Furthermore, the test cluster uses the 192.168.30.0/24 subnet which is not set up by VirtualBox automatically. To set the subnet up for use with VirtualBox, please make sure that /etc/vbox/networks.conf exists and that it contains this line:

* 192.168.30.0/24
* fdad:bad:ba55::/64

Install Python dependencies

You will get Molecule, Ansible and a few extra dependencies via pip. Usually, it is advisable to work in a virtual environment for this:

cd /path/to/k3s-ansible

# Create a virtualenv at ".env". You only need to do this once.
python3 -m venv .env

# Activate the virtualenv for your current shell session.
# If you start a new session, you will have to repeat this.
source .env/bin/activate

# Install the required packages into the virtualenv.
# These remain installed across shell sessions.
python3 -m pip install -r requirements.txt

Run molecule

With the virtual environment from the previous step active in your shell session, you can now use molecule to test the playbook.

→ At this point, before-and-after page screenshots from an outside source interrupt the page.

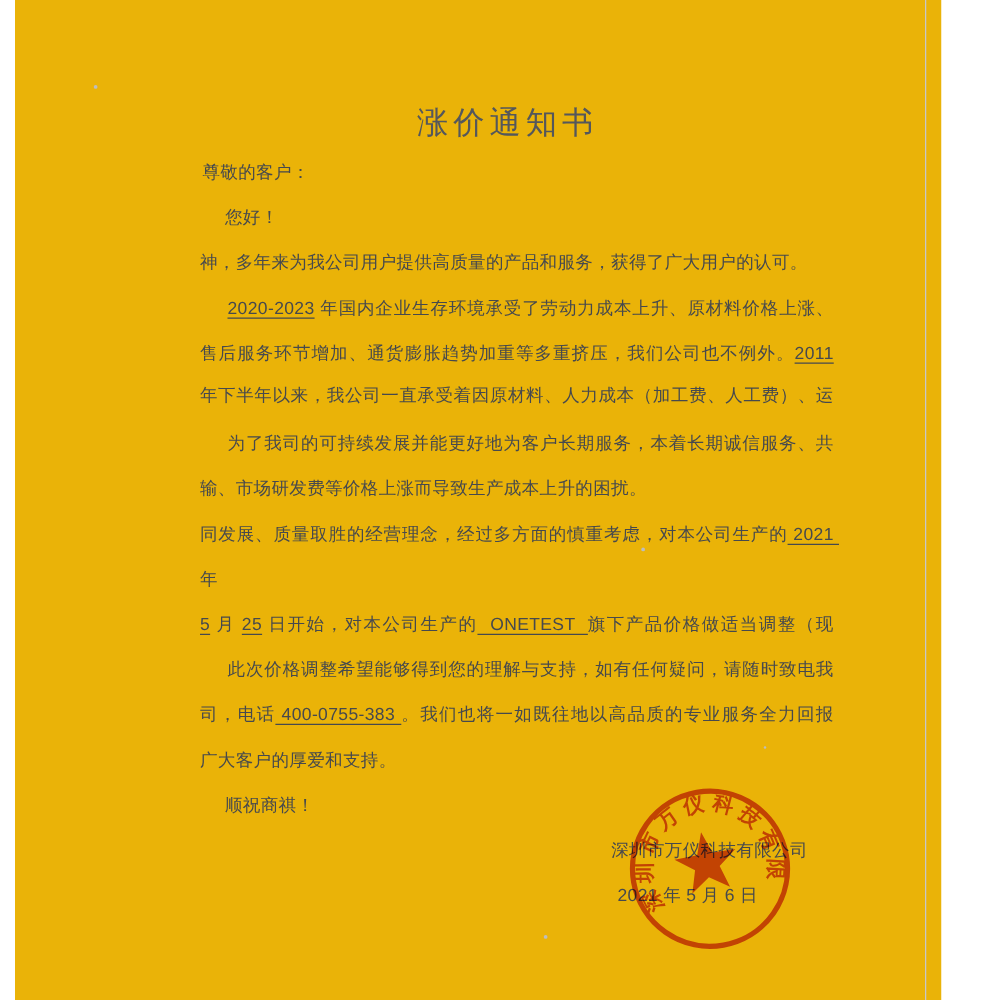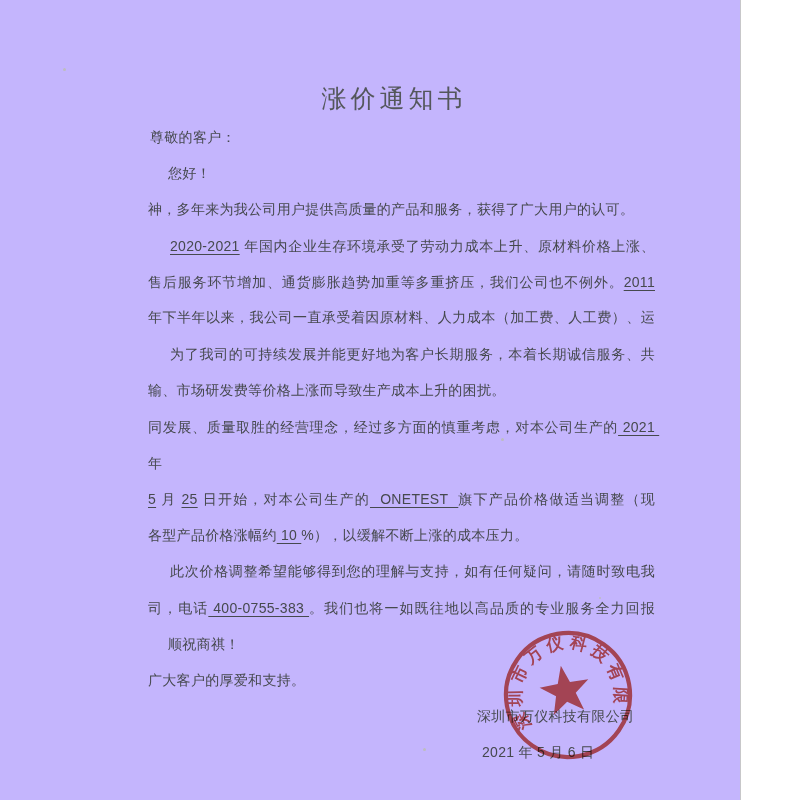--- a/index.html
+++ b/index.html
@@ -13,9 +13,9 @@
   }
   .paper {
     position: absolute;
-    left: 0; top: 0;
+    left: 12px; top: 0;
     width: 741px; height: 800px;
-    background: #c4b5fd;
+    background: #eab308;
   }
   .scan-edge {
     position: absolute;

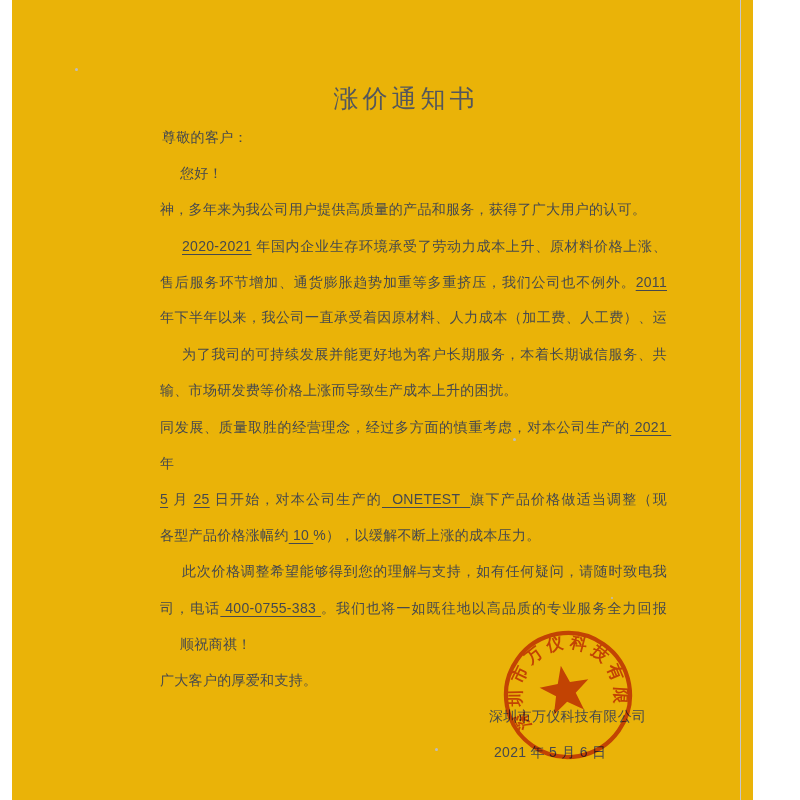--- a/index.html
+++ b/index.html
@@ -78,7 +78,7 @@
       <div class="line" style="margin-left: 2px;"><span>尊敬的客户：</span></div>
       <div class="line" style="margin-left: 20px;"><span>您好！</span></div>
       <div class="line" style="margin-left: 0px;"><span>神，多年来为我公司用户提供高质量的产品和服务，获得了广大用户的认可。</span></div>
-      <div class="line j" style="margin-left: 22px; width: 485px;"><span class="u">2020-2021</span><span> 年国内企业生存环境承受了劳动力成本上升、原材料价格上涨、</span></div>
+      <div class="line j" style="margin-left: 22px; width: 485px;"><span class="u">2020-2023</span><span> 年国内企业生存环境承受了劳动力成本上升、原材料价格上涨、</span></div>
       <div class="line j" style="margin-left: 0px; width: 507px;"><span>售后服务环节增加、通货膨胀趋势加重等多重挤压，我们公司也不例外。</span><span class="u">2011</span></div>
       <div class="line j" style="margin-left: 0px; width: 507px; font-family: Liberation Mono, monospace;"><span>年下半年以来，我公司一直承受着因原材料、人力成本（加工费、人工费）、运</span></div>
       <div class="line j" style="margin-left: 22px; width: 485px;"><span>为了我司的可持续发展并能更好地为客户长期服务，本着长期诚信服务、共</span></div>

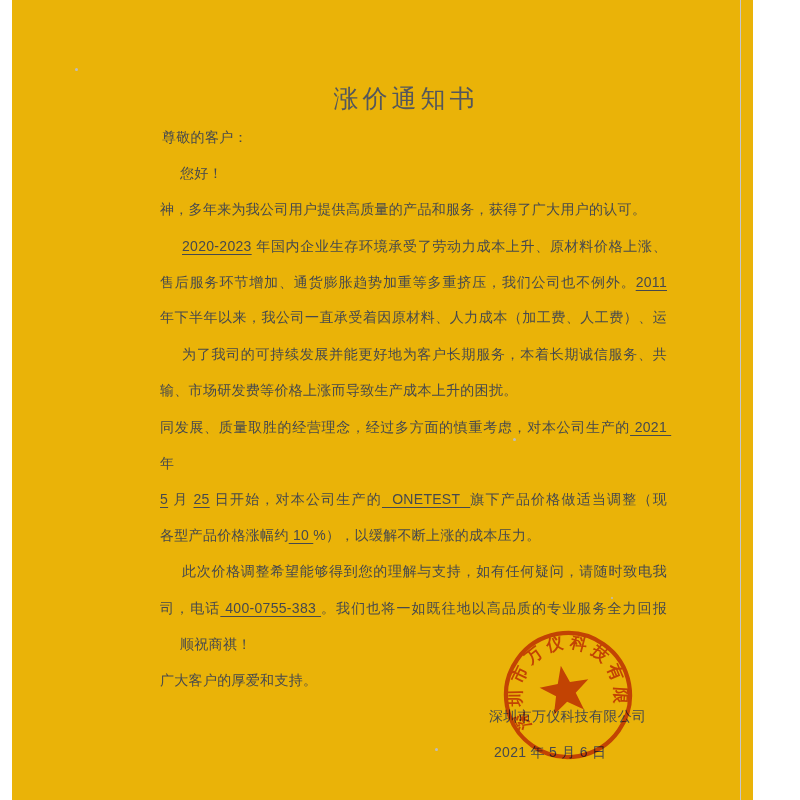--- a/index.html
+++ b/index.html
@@ -85,7 +85,6 @@
       <div class="line" style="margin-left: 0px;"><span>输、市场研发费等价格上涨而导致生产成本上升的困扰。</span></div>
       <div class="line j" style="margin-left: 0px; width: 507px;"><span>同发展、质量取胜的经营理念，经过多方面的慎重考虑，对本公司生产的</span><span class="u"> 2021 </span><span>年</span></div>
       <div class="line j" style="margin-left: 0px; width: 507px;"><span class="u">5</span><span> 月 </span><span class="u">25</span><span> 日开始，对本公司生产的</span><span class="u">  ONETEST  </span><span>旗下产品价格做适当调整（现</span></div>
-      <div class="line" style="margin-left: 0px;"><span>各型产品价格涨幅约</span><span class="u"> 10 </span><span>%），以缓解不断上涨的成本压力。</span></div>
       <div class="line j" style="margin-left: 22px; width: 485px;"><span>此次价格调整希望能够得到您的理解与支持，如有任何疑问，请随时致电我</span></div>
       <div class="line j" style="margin-left: 0px; width: 507px;"><span>司，电话</span><span class="u"> 400-0755-383 </span><span>。我们也将一如既往地以高品质的专业服务全力回报</span></div>
       <div class="line" style="margin-left: 20px;"><span>顺祝商祺！</span></div>

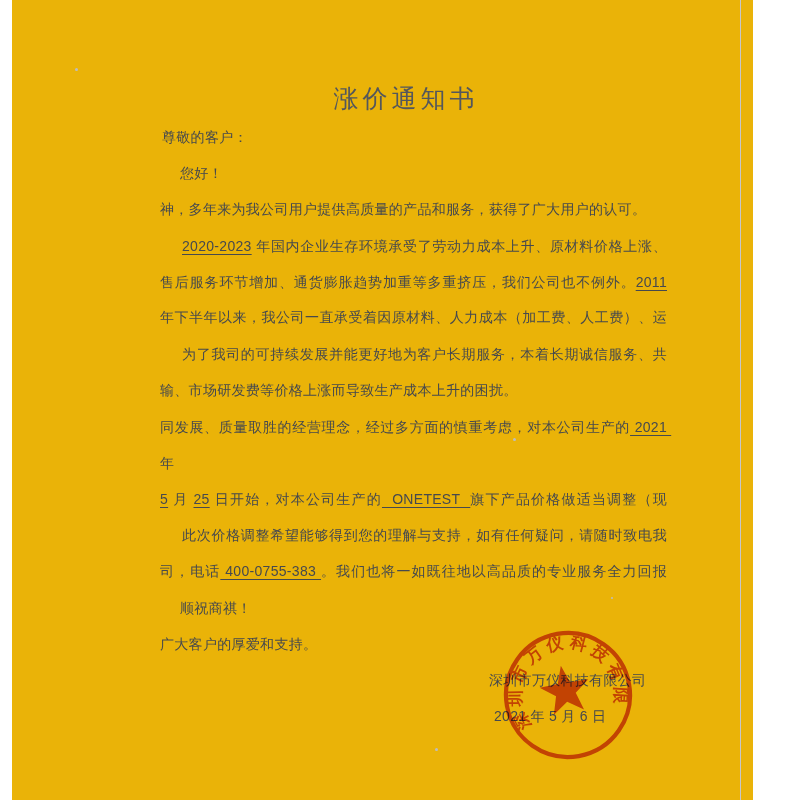--- a/index.html
+++ b/index.html
@@ -87,8 +87,8 @@
       <div class="line j" style="margin-left: 0px; width: 507px;"><span class="u">5</span><span> 月 </span><span class="u">25</span><span> 日开始，对本公司生产的</span><span class="u">  ONETEST  </span><span>旗下产品价格做适当调整（现</span></div>
       <div class="line j" style="margin-left: 22px; width: 485px;"><span>此次价格调整希望能够得到您的理解与支持，如有任何疑问，请随时致电我</span></div>
       <div class="line j" style="margin-left: 0px; width: 507px;"><span>司，电话</span><span class="u"> 400-0755-383 </span><span>。我们也将一如既往地以高品质的专业服务全力回报</span></div>
+      <div class="line" style="margin-left: 0px;"><span>广大客户的厚爱和支持。</span></div>
       <div class="line" style="margin-left: 20px;"><span>顺祝商祺！</span></div>
-      <div class="line" style="margin-left: 0px;"><span>广大客户的厚爱和支持。</span></div>
       <div class="line" style="margin-left: 329px;"><span>深圳市万仪科技有限公司</span></div>
       <div class="line" style="margin-left: 334px;"><span>2021 年 5 月 6 日</span></div>
     </div>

Interesting commands are:

  • molecule create: Create virtual machines for the test cluster nodes.
  • molecule destroy: Delete the virtual machines for the test cluster nodes.
  • molecule converge: Run the site playbook on the nodes of the test cluster.
  • molecule side_effect: Run the reset playbook on the nodes of the test cluster.
  • molecule verify: Verify that the cluster works correctly.
  • molecule test: The "all-in-one" sequence of steps that is executed in CI. This includes the create, converge, verify, side_effect and destroy steps. See molecule.yml for more details.